Translated by Wangmama

Chapter 114

Lu Yan followed behind Ning Huai, the swirling white mist carrying a faint, peculiar odor—not entirely unpleasant, a mix of blood and rotting fruit.

In his highly aberrant form, Ning Huai’s fully extended limbs spanned 10.4 meters. Standing upright, he loomed 3.7 meters tall—a true behemoth.

From Lu Yan’s perspective, the walking Ning Huai resembled a brooding hen. His eight spider-like legs formed a cage-like space, within which huddled a clutch of smaller spiders. Some retained vague human shapes; others had fully transformed into arachnid forms.

This was the army Ning Huai had produced through fission. Though not as effective as the first, near-perfect duplicate, even the weakest among them had a spiritual power threshold of at least 2,200.

[Only two guards stand before the Holy One’s door now. One is Feng Qing. The other is called Earthmoss.]

Unlike other pollutants implanted with secondary brains, Earthmoss was originally a patch of moss. It possessed no brain, no true consciousness. Less a guardian of the divine kingdom and more a transplanted plant-based pollutant.

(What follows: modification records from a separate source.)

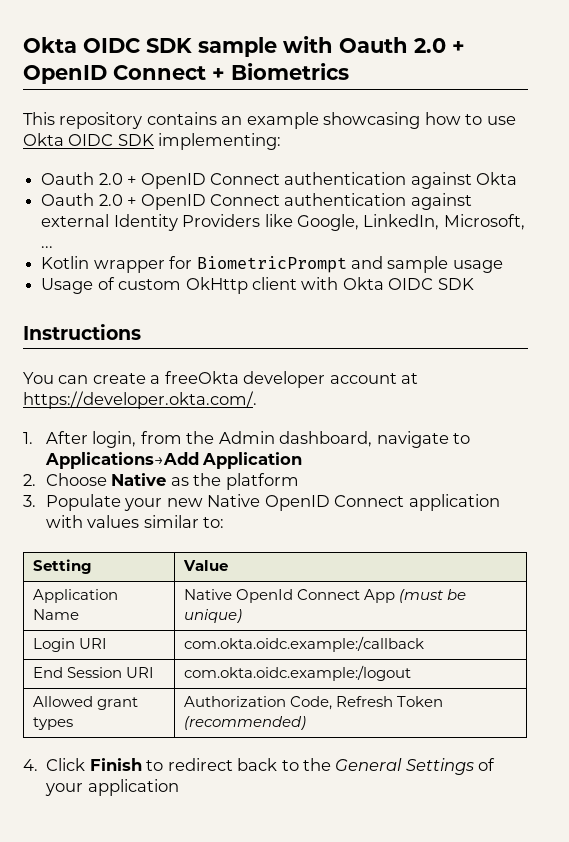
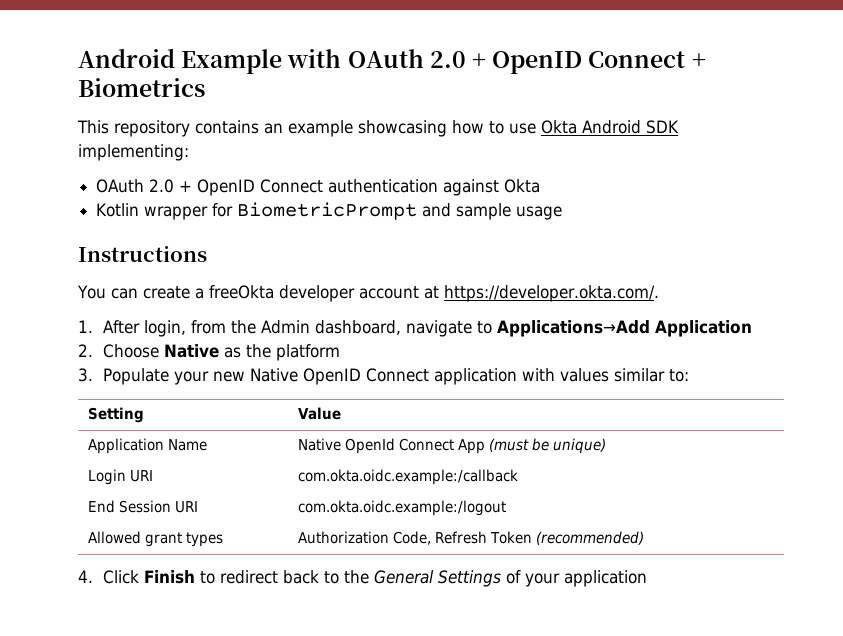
- Okta OIDC SDK sample with Oauth 2.0 + OpenID Connect + Biometrics
+ Android Example with OAuth 2.0 + OpenID Connect + Biometrics
- This repository contains an example showcasing how to use Okta OIDC SDK implementing:
+ This repository contains an example showcasing how to use Okta Android SDK implementing:
- Oauth 2.0 + OpenID Connect authentication against Okta
+ OAuth 2.0 + OpenID Connect authentication against Okta
- Oauth 2.0 + OpenID Connect authentication against external Identity Providers like Google, LinkedIn, Microsoft, ...
- Usage of custom OkHttp client with Okta OIDC SDK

It grew across the ground like a lawn, incapable of independent movement but endowed with a devouring nature. The moss-covered area randomly generated swamp-like pits, swallowing intruders into its stomach.

In the past, it survived on regular feedings from the other guardians.

[Fire is best against this type of plant pollutant. You have none, but the dagger infused with Hellfire should suffice.]

The patch of vibrant green grass amidst the concrete ruins was glaringly obvious. Lu Yan couldn’t avoid it—this was the only path to the Holy One’s true form.

He crouched, plunging the dagger into the turf’s edge. The grass parted like flesh, seeping a vivid, bloody red from the soil below.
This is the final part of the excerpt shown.